[Revision tracking records]
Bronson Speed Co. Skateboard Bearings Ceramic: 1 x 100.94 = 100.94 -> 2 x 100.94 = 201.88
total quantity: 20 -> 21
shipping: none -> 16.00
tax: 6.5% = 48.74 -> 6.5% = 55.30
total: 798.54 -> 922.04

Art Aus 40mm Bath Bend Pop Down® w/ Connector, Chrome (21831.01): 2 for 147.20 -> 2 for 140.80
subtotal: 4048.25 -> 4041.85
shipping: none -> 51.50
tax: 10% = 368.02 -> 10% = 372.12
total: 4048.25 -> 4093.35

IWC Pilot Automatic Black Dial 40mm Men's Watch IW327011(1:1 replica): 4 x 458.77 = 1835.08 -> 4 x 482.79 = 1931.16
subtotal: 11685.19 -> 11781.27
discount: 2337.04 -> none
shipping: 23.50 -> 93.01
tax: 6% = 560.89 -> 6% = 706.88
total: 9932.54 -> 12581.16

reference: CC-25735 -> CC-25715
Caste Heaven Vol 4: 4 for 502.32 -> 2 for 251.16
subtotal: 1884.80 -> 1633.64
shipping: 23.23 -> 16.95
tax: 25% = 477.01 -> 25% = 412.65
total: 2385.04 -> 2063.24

| TASK STATEMENT |
Your task is to write out, exactly, the line that contains "subtotal: 11685.19 -> 11781.27" and each line after it to the end of the data, with no other lines.

| THE ANSWER |
subtotal: 11685.19 -> 11781.27
discount: 2337.04 -> none
shipping: 23.50 -> 93.01
tax: 6% = 560.89 -> 6% = 706.88
total: 9932.54 -> 12581.16

reference: CC-25735 -> CC-25715
Caste Heaven Vol 4: 4 for 502.32 -> 2 for 251.16
subtotal: 1884.80 -> 1633.64
shipping: 23.23 -> 16.95
tax: 25% = 477.01 -> 25% = 412.65
total: 2385.04 -> 2063.24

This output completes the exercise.